■ **Task inputs**
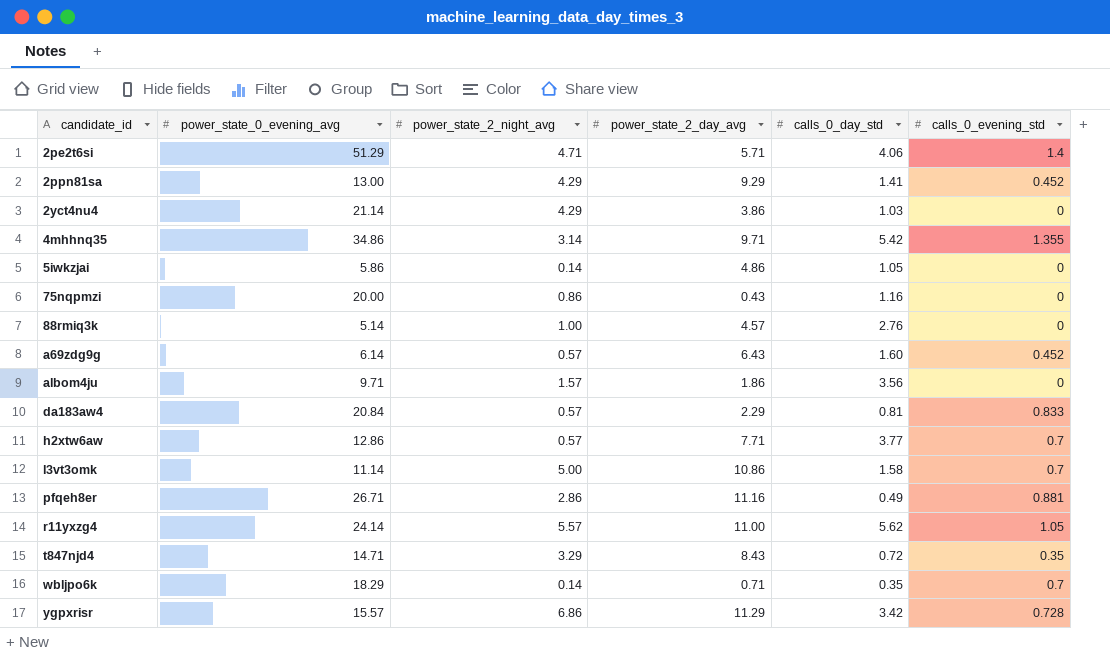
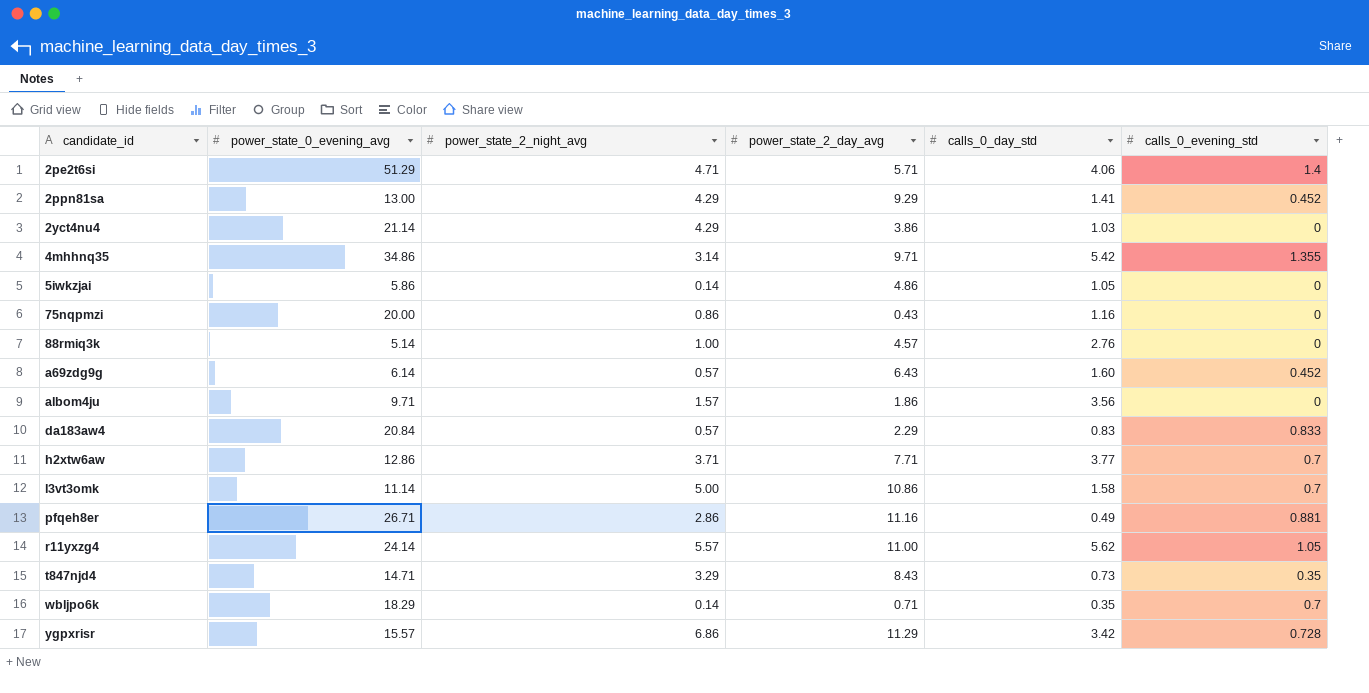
da183aw4 | calls_0_day_std: 0.81 -> 0.83
h2xtw6aw | power_state_2_night_avg: 0.57 -> 3.71
t847njd4 | calls_0_day_std: 0.72 -> 0.73

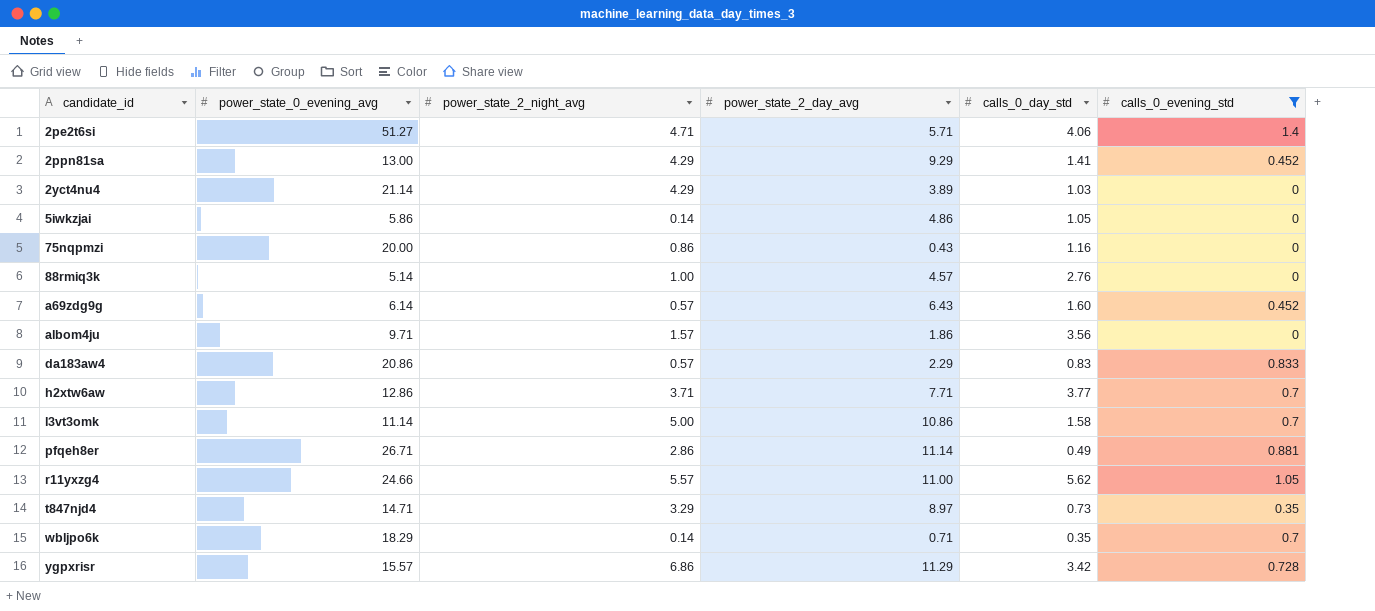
filter: none -> calls_0_evening_std != 1.355
2pe2t6si | power_state_0_evening_avg: 51.29 -> 51.27
2yct4nu4 | power_state_2_day_avg: 3.86 -> 3.89
da183aw4 | power_state_0_evening_avg: 20.84 -> 20.86
pfqeh8er | power_state_2_day_avg: 11.16 -> 11.14
r11yxzg4 | power_state_0_evening_avg: 24.14 -> 24.66
t847njd4 | power_state_2_day_avg: 8.43 -> 8.97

■ **Exercise requirements**
Quote every entry exactly, with the pictures omitted.

■ **Result**
da183aw4 | calls_0_day_std: 0.81 -> 0.83
h2xtw6aw | power_state_2_night_avg: 0.57 -> 3.71
t847njd4 | calls_0_day_std: 0.72 -> 0.73

filter: none -> calls_0_evening_std != 1.355
2pe2t6si | power_state_0_evening_avg: 51.29 -> 51.27
2yct4nu4 | power_state_2_day_avg: 3.86 -> 3.89
da183aw4 | power_state_0_evening_avg: 20.84 -> 20.86
pfqeh8er | power_state_2_day_avg: 11.16 -> 11.14
r11yxzg4 | power_state_0_evening_avg: 24.14 -> 24.66
t847njd4 | power_state_2_day_avg: 8.43 -> 8.97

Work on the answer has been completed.